Merge tag 'mm-stable-2024-03-13-20-04' of git://git.kernel.org/pub/scm/linux/kernel/git/akpm/mm

Pull MM updates from Andrew Morton:

 - Sumanth Korikkar has taught s390 to allocate hotplug-time page frames
   from hotplugged memory rather than only from main memory. Series
   "implement "memmap on memory" feature on s390".

 - More folio conversions from Matthew Wilcox in the series

	"Convert memcontrol charge moving to use folios"
	"mm: convert mm counter to take a folio"

 - Chengming Zhou has optimized zswap's rbtree locking, providing
   significant reductions in system time and modest but measurable
   reductions in overall runtimes. The series is "mm/zswap: optimize the
   scalability of zswap rb-tree".

 - Chengming Zhou has also provided the series "mm/zswap: optimize zswap
   lru list" which provides measurable runtime benefits in some
   swap-intensive situations.

 - And Chengming Zhou further optimizes zswap in the series "mm/zswap:
   optimize for dynamic zswap_pools". Measured improvements are modest.

 - zswap cleanups and simplifications from Yosry Ahmed in the series
   "mm: zswap: simplify zswap_swapoff()".

 - In the series "Add DAX ABI for memmap_on_memory", Vishal Verma has
   contributed several DAX cleanups as well as adding a sysfs tunable to
   control the memmap_on_memory setting when the dax device is
   hotplugged as system memory.

 - Johannes Weiner has added the large series "mm: zswap: cleanups",
   which does that.

 - More DAMON work from SeongJae Park in the series

	"mm/damon: make DAMON debugfs interface deprecation unignorable"
	"selftests/damon: add more tests for core functionalities and corner cases"
	"Docs/mm/damon: misc readability improvements"
	"mm/damon: let DAMOS feeds and tame/auto-tune itself"

 - In the series "mm/mempolicy: weighted interleave mempolicy and sysfs
   extension" Rakie Kim has developed a new mempolicy interleaving
   policy wherein we allocate memory across nodes in a weighted fashion
   rather than uniformly. This is beneficial in heterogeneous memory
   environments appearing with CXL.

 - Christophe Leroy has contributed some cleanup and consolidation work
   against the ARM pagetable dumping code in the series "mm: ptdump:
   Refactor CONFIG_DEBUG_WX and check_wx_pages debugfs attribute".

 - Luis Chamberlain has added some additional xarray selftesting in the
   series "test_xarray: advanced API multi-index tests".

 - Muhammad Usama Anjum has reworked the selftest code to make its
   human-readable output conform to the TAP ("Test Anything Protocol")
   format. Amongst other things, this opens up the use of third-party
   tools to parse and process out selftesting results.

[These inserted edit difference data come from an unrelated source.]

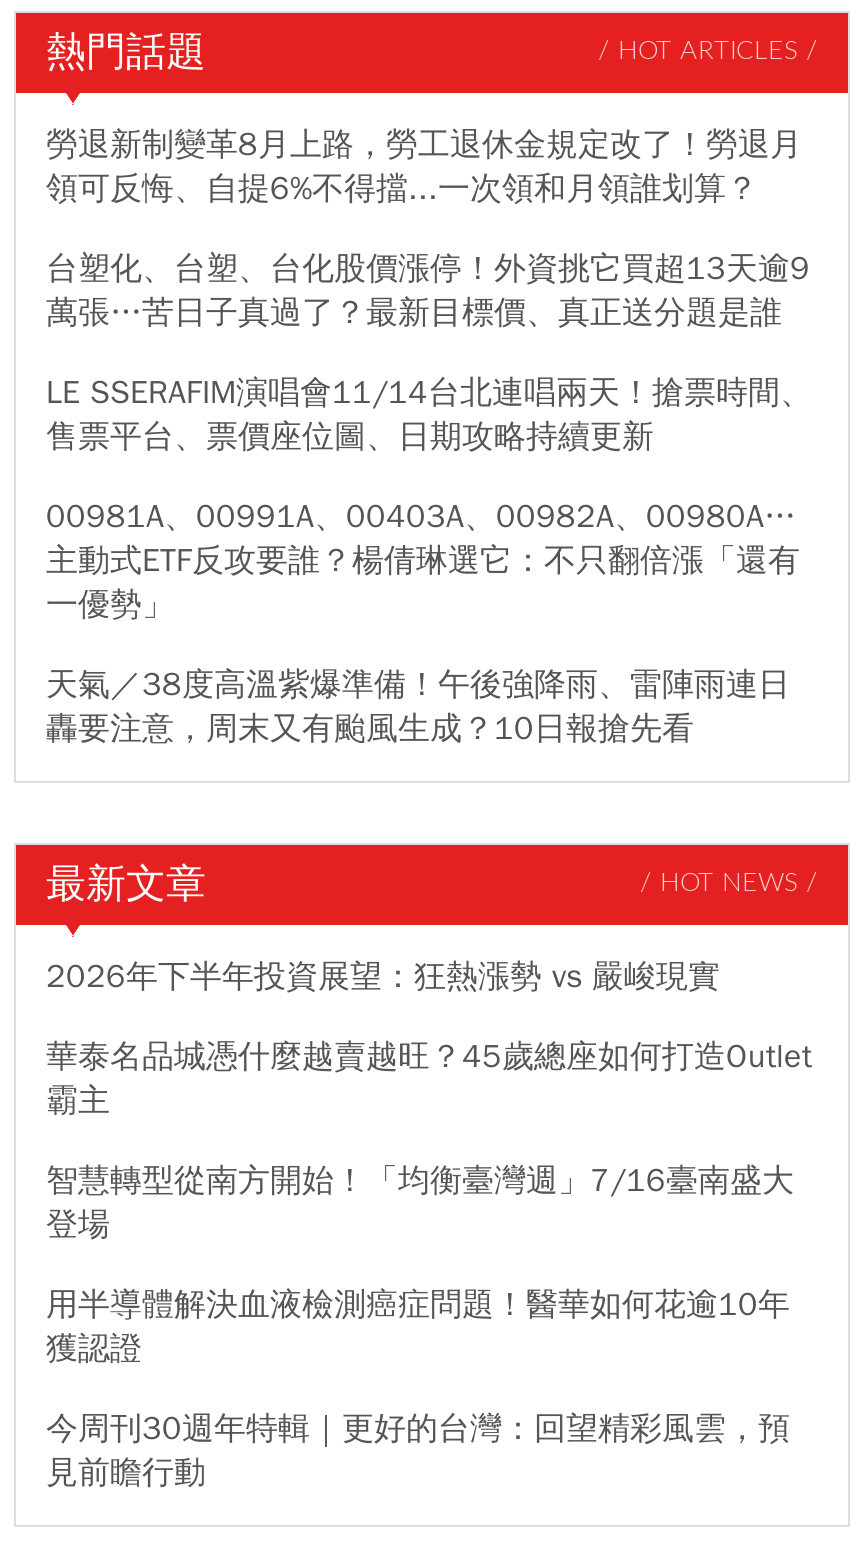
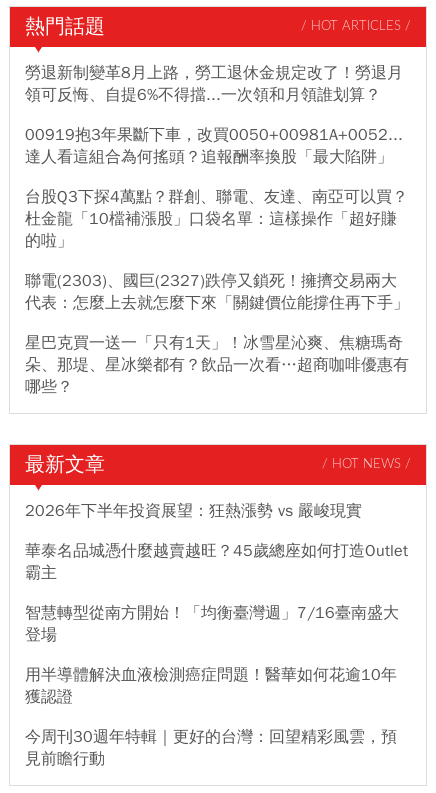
- 台塑化、台塑、台化股價漲停！外資挑它買超13天逾9
- 萬張…苦日子真過了？最新目標價、真正送分題是誰
+ 00919抱3年果斷下車，改買0050+00981A+0052...
+ 達人看這組合為何搖頭？追報酬率換股「最大陷阱」

- LE SSERAFIM演唱會11/14台北連唱兩天！搶票時間、
- 售票平台、票價座位圖、日期攻略持續更新
+ 台股Q3下探4萬點？群創、聯電、友達、南亞可以買？
+ 杜金龍「10檔補漲股」口袋名單：這樣操作「超好賺
+ 的啦」

- 00981A、00991A、00403A、00982A、00980A…
- 主動式ETF反攻要誰？楊倩琳選它：不只翻倍漲「還有
- 一優勢」
+ 聯電(2303)、國巨(2327)跌停又鎖死！擁擠交易兩大
+ 代表：怎麼上去就怎麼下來「關鍵價位能撐住再下手」

- 天氣／38度高溫紫爆準備！午後強降雨、雷陣雨連日
- 轟要注意，周末又有颱風生成？10日報搶先看
+ 星巴克買一送一「只有1天」！冰雪星沁爽、焦糖瑪奇
+ 朵、那堤、星冰樂都有？飲品一次看…超商咖啡優惠有
+ 哪些？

 - Ryan Roberts has added fork()-time PTE batching of THP ptes in the
   series "mm/memory: optimize fork() with PTE-mapped THP". Mainly
   targeted at arm64, this significantly speeds up fork() when the
   process has a large number of pte-mapped folios.

 - David Hildenbrand also gets in on the THP pte batching game in his
   series "mm/memory: optimize unmap/zap with PTE-mapped THP". It
   implements batching during munmap() and other pte teardown
   situations. The microbenchmark improvements are nice.

 - And in the series "Transparent Contiguous PTEs for User Mappings"
   Ryan Roberts further utilizes arm's pte's contiguous bit ("contpte
   mappings"). Kernel build times on arm64 improved nicely. Ryan's
   series "Address some contpte nits" provides some followup work.

 - In the series "mm/hugetlb: Restore the reservation" Breno Leitao has
   fixed an obscure hugetlb race which was causing unnecessary page
   faults. He has also added a reproducer under the selftest code.

 - In the series "selftests/mm: Output cleanups for the compaction
   test", Mark Brown did what the title claims.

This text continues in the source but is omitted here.